In 1995, Jennings was rooting through the archives of the Sixth Floor Museum researching a piece on Jack Ruby and Lee Harvey Oswald. "Tape after tape, I kept seeing images I'd never seen before, and I told Gary [Mack], 'We should do a documentary with just these images.' But there's been so much done on this topic that everyone I talked with thought they'd seen it all."
It was a highlight reel that he showed to National Geographic Channel senior vice president Michael Cascio that got him a green light. "It got the reaction I hoped it would have," Jennings says. "He kept saying, 'I've never seen that before, I've never seen that before.' "

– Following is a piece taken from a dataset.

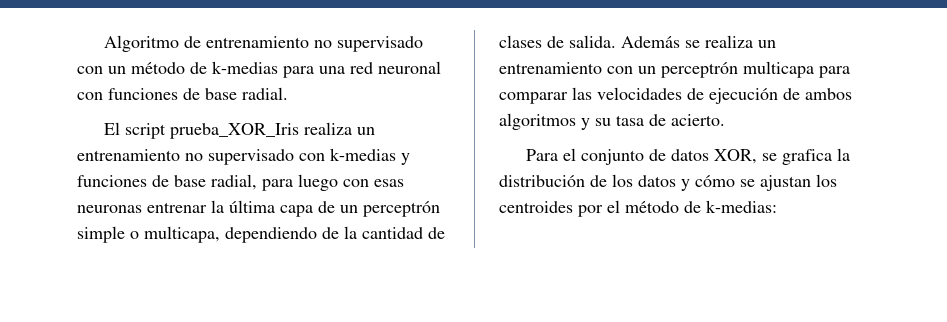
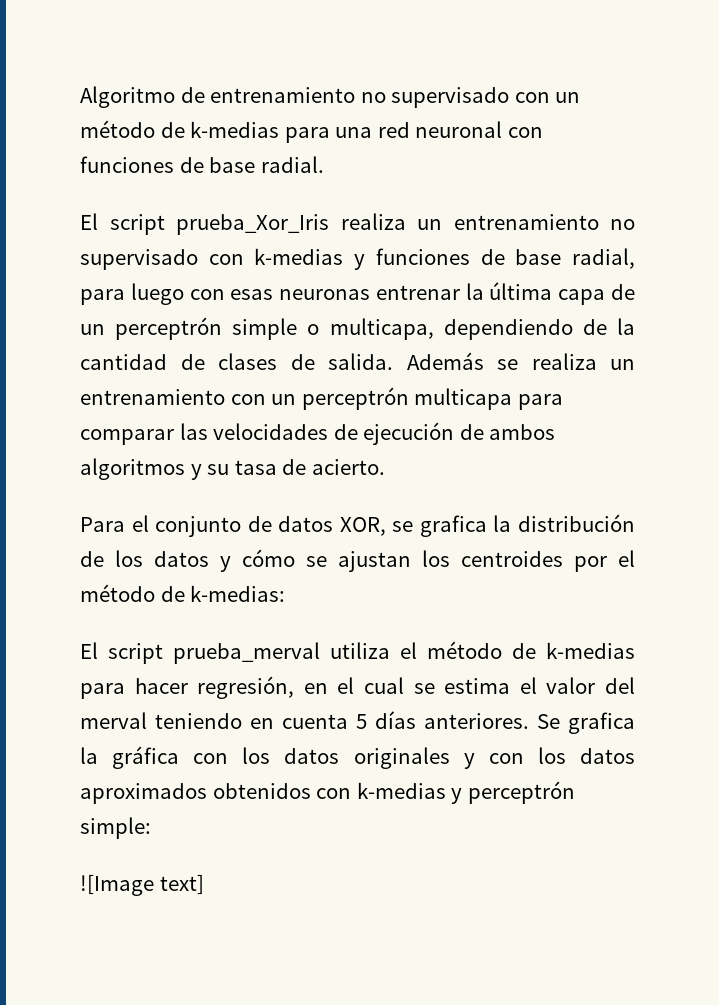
[170,123,300,139] prueba_XOR_Iris -> [176,214,329,235] prueba_Xor_Iris
(777, 206) none -> [80,641,635,664] [80,676,636,699] [80,711,635,734] [80,746,635,769] [80,781,575,804] [80,817,151,839] [80,874,204,896] // El script prueba_merval utiliza el método de k-medias para hacer regresión, en el cual se estima el valor del merval teniendo en cuenta 5 días anteriores. Se grafica la gráfica con los datos originales y con los datos aproximados obtenidos con k-medias y perceptrón simple: // ![Image text]

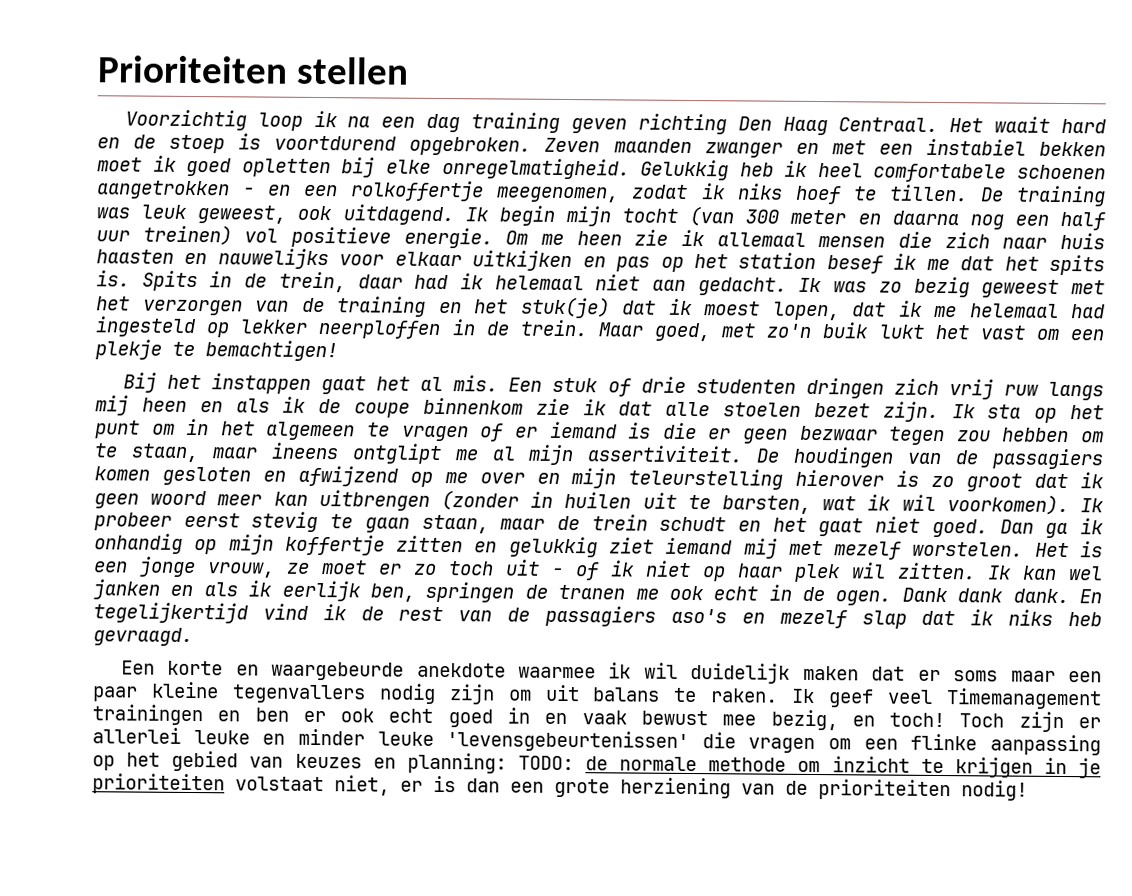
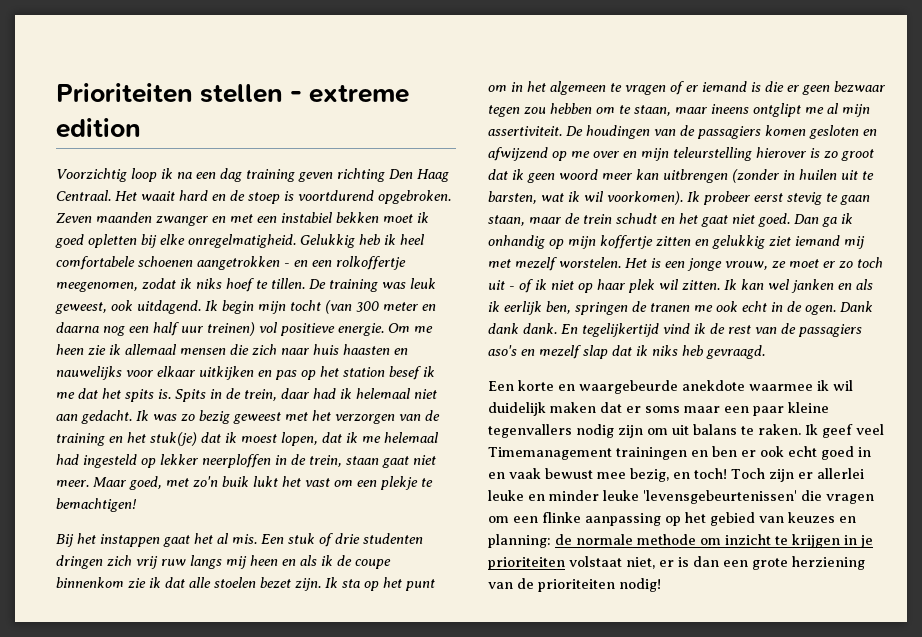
(410, 70) none -> [290,84,410,103] [56,118,141,138] - extreme edition
[519,319,588,337] trein. -> [309,455,436,468] [56,480,89,487] trein, staan gaat niet meer.
[517,755,574,771] TODO: -> (551, 541) none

"It documents an important period in a way we feel has not been done," Cascio said before a private screening Tuesday at the Sixth Floor Museum.
The Lost JFK Tapes represents an addition to the lay assassination oeuvre because Jennings consciously avoids running the bases of well-worn sources. In his film, there is no Walter Cronkite, no Pulitzer-winning photo of Ruby shooting Oswald and no Zapruder film. There is also no contemporary narration, only the voices of the era.
"It's as if you had a remote control in 1963 and went from channel to channel," Jennings says. "That's how this plays."
There is an amazingly well-restored copy of Orville Nix's home movie that captured the shooting from the south side of Dealey Plaza. The frantic foot flailing of Secret Service agent Clint Hill as he tries to climb aboard the limousine without getting hit by a pursuing Cadillac shows him within a nanosecond of falling.
"Clint Hill came very close to being the third casualty of the assassination," says Mack.
A Houston Street sequence from the Hughes film is slowed to clearly illuminate President Kennedy leaning in to hear something Jackie is saying -- probably the final words between the president and first lady.
And the clip of two bewildered boys west of the triple underpass waving enthusiastically as the blood-soaked Lincoln speeds past them is one of dozens of poignant moments.
Conspiracy hounds will dissect B reel news footage of Jack Ruby loitering with reporters Saturday night in a hallway near Oswald's interrogation room, the night before he shot him. Was Ruby stalking Oswald or was he merely a cop groupie?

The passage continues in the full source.